For Foodies

“Your body is not a temple, it’s an amusement park – enjoy the ride.” These are the words of one of the world’s most famous chefs, and words to live by when it comes to the Mediterranean cuisine on the Adriatic. Sure, you can try Mediterranean cuisine halfway across the world, but the real “spice” of this particular type of food has always been the ambiance – the thousand islands of the Adriatic offer a thousand different gastronomic delights. Take your pick – each place is a treasure trove of specific ingredients that are still being grown and prepared using traditional methods. Along with Spain, Italy, Greece and Morocco, the Croatian islands of the Dalmatian cities are centres of protected Mediterranean cuisine, since a part of the ingredients and spices, as well as the customs surrounding the preparation of some dishes, represent a shared cultural heritage.
Marenda is a favourite meal among people of all generations on the Mediterranean, regardless of whether they are the hosts or the guests. The meal can be eaten at any hour of the day, as long as it’s between two main meals, and there’s a special joy in preparing it. It can consist of only a few pieces of salted fish in olive oil, a piece of goat cheese, or a large pot of cooked fish. It doesn’t matter what you have, as long as you are in good company and have a glass of fine wine. As the old Dalmatian saying goes, a fish is to be washed in three liquids – the sea, oil, and wine – so try and resist this important delicacy that’s part of global cultural heritage!

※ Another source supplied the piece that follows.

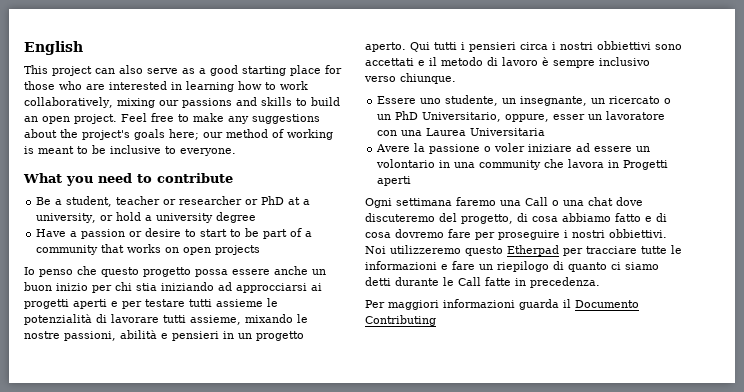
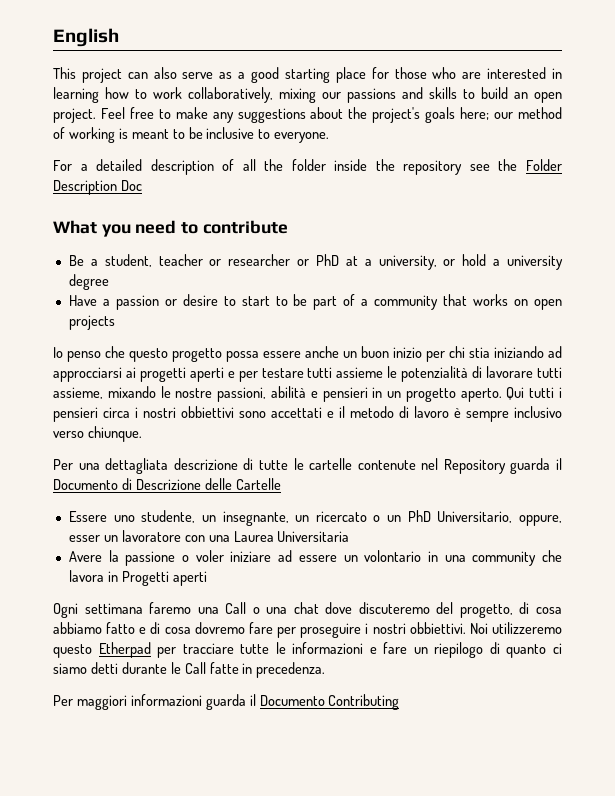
(236, 152) none -> [53,159,563,175] [53,180,142,195] // For a detailed description of all the folder inside the repository see the Folder Description Doc
(456, 78) none -> [53,458,562,474] [53,478,281,490] // Per una dettagliata descrizione di tutte le cartelle contenute nel Repository guarda il Documento di Descrizione delle Cartelle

Talking about snacks… Welcome to “arancini”. Grated orange peel has been used in cuisine for centuries due to the aroma that it gives to food, it is indispensable in the preparation of numerous cakes, and can also be eaten on its own, cooked, dried and sugared as a special tasty sweet snack called arancini (candied orange peel).

These tasty snacks are prepared from unsprayed local oranges, and the thicker the skin they have means that the arancini will be more delicious. The well washed and peeled orange skins are sliced into thin strips which are then soaked for several days in water which is regularly changed. The peel is then drained and placed to boil until they soften. The soaking and later boiling are used in order to bring out the characteristic bitterness of the peel, and the addition of sugar and cooking until all the liquid evaporates results in a thick sweet syrup which excellently complements the mild acidity of the peel of this citrus fruit. When they are finished, the peels are spread out on baking paper covered with granulated sugar and rolled in it and then left to dry for several days.

Arancini are characteristic sweets for the winter holiday period when the juicy fruits of sweet or bitter oranges ripen. Laden fruit trees are a frequent sight in Mediterranean countries so some form of these snacks can also be found in neighbouring Italy, and in Croatia it is particularly popular in Dalmatia and the region of Dubrovnik where lavish orange trees often adorn the city’s gardens.

Apart from being excellent by themselves, arancini also go perfectly with chocolate desserts, and it is possible to chop them up and use them in the preparation of sponge cake. With the increase in the popularity of cocktails, arancini are also used as an edible decoration in the many tasty alcoholic and non-alcoholic drinks which are based on orange juice. They can still be found today on Dalmatian tables, and all those who want to experiment can also prepare sweet snacks in this way using the peel of mandarins, lemons and even grapefruits.